→ **Prompt**
The answer is a number and only a number: how many lines of the data include the string "authlbl"?

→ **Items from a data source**
********
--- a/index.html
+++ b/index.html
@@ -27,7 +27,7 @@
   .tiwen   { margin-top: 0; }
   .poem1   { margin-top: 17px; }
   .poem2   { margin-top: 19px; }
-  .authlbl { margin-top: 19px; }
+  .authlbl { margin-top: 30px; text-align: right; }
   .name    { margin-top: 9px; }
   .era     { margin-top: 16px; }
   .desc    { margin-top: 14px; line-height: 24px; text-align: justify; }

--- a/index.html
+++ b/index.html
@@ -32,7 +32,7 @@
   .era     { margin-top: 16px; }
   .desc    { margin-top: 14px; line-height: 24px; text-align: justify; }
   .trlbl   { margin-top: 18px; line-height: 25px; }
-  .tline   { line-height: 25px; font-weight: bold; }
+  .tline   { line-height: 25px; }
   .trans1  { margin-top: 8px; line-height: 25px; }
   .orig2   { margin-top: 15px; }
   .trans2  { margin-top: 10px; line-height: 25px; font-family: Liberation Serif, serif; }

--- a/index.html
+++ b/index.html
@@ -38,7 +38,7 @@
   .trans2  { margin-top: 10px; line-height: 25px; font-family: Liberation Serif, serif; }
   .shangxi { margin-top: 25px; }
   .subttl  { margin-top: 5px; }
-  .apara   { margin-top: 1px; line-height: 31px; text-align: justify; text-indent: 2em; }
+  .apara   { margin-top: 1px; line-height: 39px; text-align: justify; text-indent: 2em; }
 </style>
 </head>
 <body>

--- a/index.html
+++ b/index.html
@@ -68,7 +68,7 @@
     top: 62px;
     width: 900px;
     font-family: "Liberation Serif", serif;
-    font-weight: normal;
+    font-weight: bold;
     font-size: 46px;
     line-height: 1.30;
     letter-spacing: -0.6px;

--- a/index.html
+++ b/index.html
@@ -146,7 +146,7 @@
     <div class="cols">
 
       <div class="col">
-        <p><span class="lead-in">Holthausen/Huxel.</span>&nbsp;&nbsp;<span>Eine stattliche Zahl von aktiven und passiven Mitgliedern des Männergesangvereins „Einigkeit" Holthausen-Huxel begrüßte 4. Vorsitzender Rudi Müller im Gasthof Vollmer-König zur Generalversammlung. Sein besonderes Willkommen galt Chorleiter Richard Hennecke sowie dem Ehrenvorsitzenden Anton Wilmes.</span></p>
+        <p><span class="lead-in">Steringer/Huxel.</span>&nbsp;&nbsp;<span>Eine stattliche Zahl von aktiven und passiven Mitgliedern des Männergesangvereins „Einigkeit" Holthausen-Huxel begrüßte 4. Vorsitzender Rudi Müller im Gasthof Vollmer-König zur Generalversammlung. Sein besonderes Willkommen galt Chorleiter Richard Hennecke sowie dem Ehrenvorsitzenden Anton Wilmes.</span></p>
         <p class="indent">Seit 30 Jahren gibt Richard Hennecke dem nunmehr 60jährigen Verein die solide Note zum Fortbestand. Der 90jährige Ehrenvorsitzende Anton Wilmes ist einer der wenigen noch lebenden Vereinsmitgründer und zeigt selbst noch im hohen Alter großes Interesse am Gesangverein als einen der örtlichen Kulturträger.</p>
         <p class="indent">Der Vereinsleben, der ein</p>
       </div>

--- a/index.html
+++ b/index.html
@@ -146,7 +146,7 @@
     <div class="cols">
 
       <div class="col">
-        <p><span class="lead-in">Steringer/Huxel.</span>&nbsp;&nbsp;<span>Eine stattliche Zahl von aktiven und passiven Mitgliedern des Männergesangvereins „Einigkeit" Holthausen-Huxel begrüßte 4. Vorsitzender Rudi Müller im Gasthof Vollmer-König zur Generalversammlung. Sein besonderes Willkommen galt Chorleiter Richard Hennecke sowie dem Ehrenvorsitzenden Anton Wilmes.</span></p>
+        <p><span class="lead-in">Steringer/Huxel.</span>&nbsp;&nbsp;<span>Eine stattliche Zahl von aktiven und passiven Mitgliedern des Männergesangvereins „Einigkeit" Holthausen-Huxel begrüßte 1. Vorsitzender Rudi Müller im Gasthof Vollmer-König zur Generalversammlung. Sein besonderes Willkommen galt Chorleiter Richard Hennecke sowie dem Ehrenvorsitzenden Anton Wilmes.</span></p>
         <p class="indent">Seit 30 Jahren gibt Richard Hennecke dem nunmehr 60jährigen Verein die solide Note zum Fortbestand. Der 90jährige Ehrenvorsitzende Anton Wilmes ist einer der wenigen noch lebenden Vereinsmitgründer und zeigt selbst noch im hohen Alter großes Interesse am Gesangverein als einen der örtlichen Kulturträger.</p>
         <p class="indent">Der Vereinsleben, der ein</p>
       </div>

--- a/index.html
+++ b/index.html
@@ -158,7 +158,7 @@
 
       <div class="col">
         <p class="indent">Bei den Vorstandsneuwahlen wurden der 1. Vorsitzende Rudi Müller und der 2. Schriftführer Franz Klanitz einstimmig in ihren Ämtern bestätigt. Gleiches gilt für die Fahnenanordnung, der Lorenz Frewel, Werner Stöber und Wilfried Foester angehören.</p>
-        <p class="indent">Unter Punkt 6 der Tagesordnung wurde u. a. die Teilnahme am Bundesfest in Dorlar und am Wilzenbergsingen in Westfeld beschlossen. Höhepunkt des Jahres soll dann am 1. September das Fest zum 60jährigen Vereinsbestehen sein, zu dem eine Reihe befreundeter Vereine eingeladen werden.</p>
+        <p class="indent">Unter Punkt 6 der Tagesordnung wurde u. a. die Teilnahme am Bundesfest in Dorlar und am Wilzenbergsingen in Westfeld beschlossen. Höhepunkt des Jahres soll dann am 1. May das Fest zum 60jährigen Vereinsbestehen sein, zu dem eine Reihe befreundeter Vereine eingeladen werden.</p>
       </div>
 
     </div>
********
→ **Solution to the problem**
2